Il nous semble que dans le dossier de l’énergie, la première ministre Holt empiète sur la consultation publique. En essayant d’inscrire ce projet dans la série des grands projets nationaux de Mark Carney, elle pousse avec force sur l'établissement d’une deuxième centrale nucléaire à Point Lepreau. Il me semble que madame Holt devrait attendre les conclusions de la commission publique avant de trop prendre parti pour une option possible.
J’ai exprimé un préjugé favorable au clan Carney, par rapport au clan Poilièvre, lors des dernières élections fédérales. Les Canadiens ont surtout décidé que Carney serait meilleur que Poilièvre face au monstre Trump. Le renforcement de la surveillance des frontières était de bon aloi. Mais gonfler de façon exponentielle les dépenses militaires pour satisfaire les attentes du voyou Trump est disproportionné.
Il a aussi décidé de faire un cadeau de 7 milliards de dollars en enlevant les taxes normalement payées par les grands géants américains du web. Même Lloyd Asworthy, un des meilleurs anciens ministres libéraux des Affaires étrangères dans l’histoire du Canada, se demande si Carney ne lèche pas trop les bottes de Trump. Axworthy n’est pas un deux de pique: il sait de quoi il parle!
Les électeurs ont voté pour Carney contre Poilièvre, parce que ce dernier était trop à droite pour le commun des mortels canadiens. Carney a décidé d’amener le Parti libéral vers le centre droit. Mais, jusqu’où va-t-il aller à droite? Il y a péril en la demeure.
De plus, Carney n’a pas réalisé sa promesse de réduire de moitié pour le 1er juillet les frais pour traverser le Pont de la Confédération. Pourtant, cette promesse touchait directement le portefeuille des citoyens.
Nous ne pouvons pas reprocher aux deux nouveaux gouvernements d’être proactifs, mais il faut éviter les débordements et les dérapages.
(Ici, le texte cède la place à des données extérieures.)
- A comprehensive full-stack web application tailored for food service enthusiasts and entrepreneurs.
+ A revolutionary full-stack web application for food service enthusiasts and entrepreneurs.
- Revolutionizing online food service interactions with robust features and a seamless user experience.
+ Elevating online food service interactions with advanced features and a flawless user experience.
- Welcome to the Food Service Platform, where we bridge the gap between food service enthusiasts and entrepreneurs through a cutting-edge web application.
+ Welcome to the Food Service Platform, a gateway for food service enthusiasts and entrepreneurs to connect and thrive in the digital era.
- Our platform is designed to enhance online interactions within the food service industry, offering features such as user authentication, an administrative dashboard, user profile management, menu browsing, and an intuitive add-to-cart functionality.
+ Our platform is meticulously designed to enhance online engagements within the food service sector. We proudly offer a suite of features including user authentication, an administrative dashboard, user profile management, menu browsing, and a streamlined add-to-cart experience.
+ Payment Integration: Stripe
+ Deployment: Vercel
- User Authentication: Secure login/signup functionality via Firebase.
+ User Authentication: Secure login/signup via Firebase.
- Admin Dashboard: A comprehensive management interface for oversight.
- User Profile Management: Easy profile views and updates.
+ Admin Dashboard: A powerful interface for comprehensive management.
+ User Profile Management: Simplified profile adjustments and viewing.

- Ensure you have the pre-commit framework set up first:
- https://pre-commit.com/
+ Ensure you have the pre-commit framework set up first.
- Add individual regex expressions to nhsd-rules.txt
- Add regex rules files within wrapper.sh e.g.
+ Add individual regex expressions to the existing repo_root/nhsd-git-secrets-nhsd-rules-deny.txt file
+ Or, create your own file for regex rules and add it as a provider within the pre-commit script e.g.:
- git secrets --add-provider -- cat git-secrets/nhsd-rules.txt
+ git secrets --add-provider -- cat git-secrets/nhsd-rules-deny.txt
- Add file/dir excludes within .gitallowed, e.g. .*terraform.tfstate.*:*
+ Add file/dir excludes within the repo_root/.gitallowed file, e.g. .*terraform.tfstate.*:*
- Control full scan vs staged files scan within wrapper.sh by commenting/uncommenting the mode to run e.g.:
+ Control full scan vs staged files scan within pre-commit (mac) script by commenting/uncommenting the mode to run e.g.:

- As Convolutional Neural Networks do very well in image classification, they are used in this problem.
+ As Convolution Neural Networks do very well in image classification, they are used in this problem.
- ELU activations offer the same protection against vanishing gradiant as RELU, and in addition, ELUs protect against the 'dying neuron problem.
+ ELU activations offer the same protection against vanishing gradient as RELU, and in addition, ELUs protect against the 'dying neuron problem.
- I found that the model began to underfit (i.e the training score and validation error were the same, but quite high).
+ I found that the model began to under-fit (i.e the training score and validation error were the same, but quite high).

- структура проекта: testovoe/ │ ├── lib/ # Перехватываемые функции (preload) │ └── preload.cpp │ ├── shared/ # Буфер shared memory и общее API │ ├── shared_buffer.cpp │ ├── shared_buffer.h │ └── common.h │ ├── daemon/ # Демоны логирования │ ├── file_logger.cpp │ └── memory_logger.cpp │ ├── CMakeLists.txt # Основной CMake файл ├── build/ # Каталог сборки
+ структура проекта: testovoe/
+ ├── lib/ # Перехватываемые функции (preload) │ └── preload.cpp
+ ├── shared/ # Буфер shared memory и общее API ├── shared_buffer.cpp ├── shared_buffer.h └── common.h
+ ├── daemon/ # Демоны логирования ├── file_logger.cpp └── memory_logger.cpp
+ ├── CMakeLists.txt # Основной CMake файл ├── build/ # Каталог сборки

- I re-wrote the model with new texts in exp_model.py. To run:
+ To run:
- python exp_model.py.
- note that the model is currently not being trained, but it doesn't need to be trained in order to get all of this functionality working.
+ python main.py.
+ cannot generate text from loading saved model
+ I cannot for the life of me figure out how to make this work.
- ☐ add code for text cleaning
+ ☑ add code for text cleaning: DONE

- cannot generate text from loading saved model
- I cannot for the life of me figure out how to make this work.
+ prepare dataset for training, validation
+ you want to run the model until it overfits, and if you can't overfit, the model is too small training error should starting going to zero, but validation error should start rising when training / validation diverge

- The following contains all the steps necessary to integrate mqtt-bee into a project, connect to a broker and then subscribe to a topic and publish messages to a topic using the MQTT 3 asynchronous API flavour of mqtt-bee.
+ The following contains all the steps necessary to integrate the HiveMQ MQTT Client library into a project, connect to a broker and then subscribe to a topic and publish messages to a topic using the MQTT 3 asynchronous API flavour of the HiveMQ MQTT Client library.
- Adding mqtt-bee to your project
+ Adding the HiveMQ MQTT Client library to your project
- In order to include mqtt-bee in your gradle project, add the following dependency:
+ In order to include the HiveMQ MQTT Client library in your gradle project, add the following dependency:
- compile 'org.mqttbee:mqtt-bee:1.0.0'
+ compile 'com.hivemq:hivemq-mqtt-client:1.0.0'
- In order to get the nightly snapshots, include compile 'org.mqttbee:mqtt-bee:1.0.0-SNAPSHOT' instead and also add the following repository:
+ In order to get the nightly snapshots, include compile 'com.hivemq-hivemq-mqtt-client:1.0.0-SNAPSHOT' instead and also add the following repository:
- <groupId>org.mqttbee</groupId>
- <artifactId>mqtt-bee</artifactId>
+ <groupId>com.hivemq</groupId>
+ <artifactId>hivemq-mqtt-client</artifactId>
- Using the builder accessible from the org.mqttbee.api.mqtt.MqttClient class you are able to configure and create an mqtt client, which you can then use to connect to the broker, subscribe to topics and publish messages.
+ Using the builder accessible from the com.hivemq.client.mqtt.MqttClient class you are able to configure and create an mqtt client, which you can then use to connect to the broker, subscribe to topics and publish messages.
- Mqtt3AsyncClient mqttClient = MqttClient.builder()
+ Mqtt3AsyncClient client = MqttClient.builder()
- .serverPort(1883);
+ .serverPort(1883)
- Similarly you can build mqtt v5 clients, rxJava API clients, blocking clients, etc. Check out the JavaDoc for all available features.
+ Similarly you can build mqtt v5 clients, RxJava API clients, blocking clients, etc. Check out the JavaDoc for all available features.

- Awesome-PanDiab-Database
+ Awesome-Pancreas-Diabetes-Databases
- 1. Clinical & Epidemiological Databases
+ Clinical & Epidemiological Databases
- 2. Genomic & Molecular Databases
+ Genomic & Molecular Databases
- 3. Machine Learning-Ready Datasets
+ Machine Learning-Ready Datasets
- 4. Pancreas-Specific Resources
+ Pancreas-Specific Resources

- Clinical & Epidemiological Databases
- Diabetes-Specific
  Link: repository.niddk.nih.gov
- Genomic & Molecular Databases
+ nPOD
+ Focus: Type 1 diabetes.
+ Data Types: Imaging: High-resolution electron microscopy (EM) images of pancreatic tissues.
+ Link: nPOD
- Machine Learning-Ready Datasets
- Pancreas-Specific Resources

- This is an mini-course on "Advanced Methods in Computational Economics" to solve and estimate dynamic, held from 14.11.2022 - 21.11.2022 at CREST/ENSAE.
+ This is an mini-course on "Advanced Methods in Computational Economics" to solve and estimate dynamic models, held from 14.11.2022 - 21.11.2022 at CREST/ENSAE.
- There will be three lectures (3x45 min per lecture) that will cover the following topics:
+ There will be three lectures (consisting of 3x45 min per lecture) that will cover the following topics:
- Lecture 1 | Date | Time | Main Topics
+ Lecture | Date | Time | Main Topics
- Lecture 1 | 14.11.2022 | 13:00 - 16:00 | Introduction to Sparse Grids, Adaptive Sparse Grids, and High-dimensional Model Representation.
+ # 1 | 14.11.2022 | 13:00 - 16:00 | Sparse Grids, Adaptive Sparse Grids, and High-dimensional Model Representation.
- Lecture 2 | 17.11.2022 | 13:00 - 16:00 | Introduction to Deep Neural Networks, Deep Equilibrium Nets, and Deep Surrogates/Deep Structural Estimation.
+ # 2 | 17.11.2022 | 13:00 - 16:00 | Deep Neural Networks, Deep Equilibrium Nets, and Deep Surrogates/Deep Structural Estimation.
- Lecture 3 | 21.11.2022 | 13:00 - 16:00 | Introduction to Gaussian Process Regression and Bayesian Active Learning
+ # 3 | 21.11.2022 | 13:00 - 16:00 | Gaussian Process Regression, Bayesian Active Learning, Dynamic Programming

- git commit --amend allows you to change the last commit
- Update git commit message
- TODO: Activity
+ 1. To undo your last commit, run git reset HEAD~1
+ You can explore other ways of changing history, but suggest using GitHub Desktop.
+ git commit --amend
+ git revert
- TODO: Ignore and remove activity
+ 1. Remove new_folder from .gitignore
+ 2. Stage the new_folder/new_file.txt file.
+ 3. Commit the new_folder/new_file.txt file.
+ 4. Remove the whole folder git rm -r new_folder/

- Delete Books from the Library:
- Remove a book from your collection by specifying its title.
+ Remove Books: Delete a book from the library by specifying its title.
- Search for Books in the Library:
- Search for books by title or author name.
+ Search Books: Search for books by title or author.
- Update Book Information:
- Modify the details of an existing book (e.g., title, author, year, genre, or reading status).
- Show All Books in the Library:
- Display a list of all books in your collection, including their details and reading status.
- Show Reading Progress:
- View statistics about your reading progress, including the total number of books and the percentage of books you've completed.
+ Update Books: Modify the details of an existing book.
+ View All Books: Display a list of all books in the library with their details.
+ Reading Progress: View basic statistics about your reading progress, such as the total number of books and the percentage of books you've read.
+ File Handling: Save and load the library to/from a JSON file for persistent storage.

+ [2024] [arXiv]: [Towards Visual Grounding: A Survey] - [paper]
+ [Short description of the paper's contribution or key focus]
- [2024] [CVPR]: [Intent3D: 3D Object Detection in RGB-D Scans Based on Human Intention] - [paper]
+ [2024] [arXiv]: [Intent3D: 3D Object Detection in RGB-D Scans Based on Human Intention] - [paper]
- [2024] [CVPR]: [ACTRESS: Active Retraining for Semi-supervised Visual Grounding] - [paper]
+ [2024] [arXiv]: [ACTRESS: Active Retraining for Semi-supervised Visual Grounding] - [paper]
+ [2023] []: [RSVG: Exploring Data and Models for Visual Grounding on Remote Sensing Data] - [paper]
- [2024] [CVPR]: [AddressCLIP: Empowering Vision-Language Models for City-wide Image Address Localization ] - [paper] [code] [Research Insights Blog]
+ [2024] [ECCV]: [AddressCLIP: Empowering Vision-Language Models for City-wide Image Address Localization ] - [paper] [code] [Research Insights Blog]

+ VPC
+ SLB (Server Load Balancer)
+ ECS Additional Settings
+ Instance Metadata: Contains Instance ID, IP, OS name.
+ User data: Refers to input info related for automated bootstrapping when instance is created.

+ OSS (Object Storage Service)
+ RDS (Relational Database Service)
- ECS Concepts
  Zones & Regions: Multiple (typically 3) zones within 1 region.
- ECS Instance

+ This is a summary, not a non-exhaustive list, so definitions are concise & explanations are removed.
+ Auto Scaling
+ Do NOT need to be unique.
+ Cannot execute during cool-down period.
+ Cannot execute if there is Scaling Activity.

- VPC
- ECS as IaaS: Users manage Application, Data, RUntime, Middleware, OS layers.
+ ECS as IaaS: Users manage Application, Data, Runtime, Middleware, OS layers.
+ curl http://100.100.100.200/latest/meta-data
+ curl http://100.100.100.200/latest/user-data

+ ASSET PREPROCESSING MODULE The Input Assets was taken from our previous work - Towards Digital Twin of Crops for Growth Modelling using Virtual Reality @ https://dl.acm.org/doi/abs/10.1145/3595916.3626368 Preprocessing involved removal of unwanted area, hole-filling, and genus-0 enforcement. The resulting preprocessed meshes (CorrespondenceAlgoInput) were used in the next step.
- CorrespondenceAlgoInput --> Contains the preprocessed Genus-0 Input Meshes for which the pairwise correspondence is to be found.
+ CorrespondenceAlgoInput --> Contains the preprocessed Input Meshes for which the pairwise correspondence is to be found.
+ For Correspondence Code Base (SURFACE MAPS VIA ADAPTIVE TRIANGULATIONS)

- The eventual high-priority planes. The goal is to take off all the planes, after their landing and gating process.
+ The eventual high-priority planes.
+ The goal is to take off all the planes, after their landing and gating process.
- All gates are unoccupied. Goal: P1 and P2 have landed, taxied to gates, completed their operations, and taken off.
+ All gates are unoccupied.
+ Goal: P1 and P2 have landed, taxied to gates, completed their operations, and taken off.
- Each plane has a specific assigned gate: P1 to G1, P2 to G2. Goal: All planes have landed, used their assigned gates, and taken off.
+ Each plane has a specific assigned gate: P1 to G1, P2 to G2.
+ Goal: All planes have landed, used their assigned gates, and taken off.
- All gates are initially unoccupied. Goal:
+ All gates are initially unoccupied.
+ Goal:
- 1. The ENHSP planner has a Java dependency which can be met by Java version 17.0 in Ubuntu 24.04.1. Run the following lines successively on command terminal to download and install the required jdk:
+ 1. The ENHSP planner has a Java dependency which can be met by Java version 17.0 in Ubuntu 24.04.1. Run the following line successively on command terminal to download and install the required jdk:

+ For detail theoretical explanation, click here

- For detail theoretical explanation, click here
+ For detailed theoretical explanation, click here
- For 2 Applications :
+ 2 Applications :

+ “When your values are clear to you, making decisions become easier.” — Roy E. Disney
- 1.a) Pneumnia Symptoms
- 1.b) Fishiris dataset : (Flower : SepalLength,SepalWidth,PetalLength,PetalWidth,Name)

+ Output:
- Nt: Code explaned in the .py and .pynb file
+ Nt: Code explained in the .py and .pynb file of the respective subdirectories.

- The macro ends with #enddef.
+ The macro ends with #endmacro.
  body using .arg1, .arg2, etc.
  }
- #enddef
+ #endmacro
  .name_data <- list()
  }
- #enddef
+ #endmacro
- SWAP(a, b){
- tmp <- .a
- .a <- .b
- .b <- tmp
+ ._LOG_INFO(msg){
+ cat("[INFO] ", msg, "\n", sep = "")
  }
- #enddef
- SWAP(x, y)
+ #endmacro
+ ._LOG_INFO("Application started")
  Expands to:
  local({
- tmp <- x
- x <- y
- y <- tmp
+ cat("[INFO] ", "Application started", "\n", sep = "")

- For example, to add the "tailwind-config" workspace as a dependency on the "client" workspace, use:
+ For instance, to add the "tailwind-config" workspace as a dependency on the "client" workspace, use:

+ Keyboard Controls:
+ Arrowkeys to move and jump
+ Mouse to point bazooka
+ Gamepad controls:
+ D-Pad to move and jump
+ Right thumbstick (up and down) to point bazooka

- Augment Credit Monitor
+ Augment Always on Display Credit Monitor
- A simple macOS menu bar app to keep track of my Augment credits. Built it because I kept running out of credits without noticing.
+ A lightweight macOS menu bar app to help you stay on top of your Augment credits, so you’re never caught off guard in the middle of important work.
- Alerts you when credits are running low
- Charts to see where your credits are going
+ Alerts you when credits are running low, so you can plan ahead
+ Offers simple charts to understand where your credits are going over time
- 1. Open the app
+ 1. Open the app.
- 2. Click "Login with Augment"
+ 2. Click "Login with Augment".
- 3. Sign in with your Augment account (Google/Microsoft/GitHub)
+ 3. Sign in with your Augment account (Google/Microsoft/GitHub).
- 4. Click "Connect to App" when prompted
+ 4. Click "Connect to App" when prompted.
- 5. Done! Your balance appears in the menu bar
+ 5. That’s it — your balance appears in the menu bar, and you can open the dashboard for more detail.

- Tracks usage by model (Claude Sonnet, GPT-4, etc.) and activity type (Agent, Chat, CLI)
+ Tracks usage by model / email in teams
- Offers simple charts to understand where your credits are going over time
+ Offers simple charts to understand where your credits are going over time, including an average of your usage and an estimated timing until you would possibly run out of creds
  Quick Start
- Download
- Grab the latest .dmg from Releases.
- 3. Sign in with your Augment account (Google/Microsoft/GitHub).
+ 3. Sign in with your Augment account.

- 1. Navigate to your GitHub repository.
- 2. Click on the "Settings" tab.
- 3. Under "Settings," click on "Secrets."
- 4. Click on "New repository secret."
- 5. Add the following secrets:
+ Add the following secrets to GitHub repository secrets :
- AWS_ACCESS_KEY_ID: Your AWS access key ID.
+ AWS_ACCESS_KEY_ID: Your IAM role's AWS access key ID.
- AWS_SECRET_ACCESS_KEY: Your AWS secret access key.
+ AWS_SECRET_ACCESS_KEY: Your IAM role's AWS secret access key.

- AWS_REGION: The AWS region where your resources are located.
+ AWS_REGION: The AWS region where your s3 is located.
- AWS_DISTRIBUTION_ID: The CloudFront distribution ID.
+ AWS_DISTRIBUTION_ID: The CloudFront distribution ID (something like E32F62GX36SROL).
Nonobstant l’accusation de léchage de bottes face à Trump, dans le dossier qui concerne notre encombrant voisin, l’implication de Mme Holt et du ministre fédéral acadien Dominic LeBlanc mérite d’être soulignée.
Le monde politique est continuellement en changement. Sur le plan provincial, nous sommes quand même mieux actuellement sous un gouvernement Holt qu’un gouvernement Higgs, tout comme nous sommes également mieux sur le plan fédéral avec un gouvernement Carney plutôt que l’ancien gouvernement Trudeau (ou encore ce qui aurait pu être un gouvernement Poilièvre). Mais il y a des lumières rouges qui s’allument: les virages à droite ne doivent pas être trop prononcés.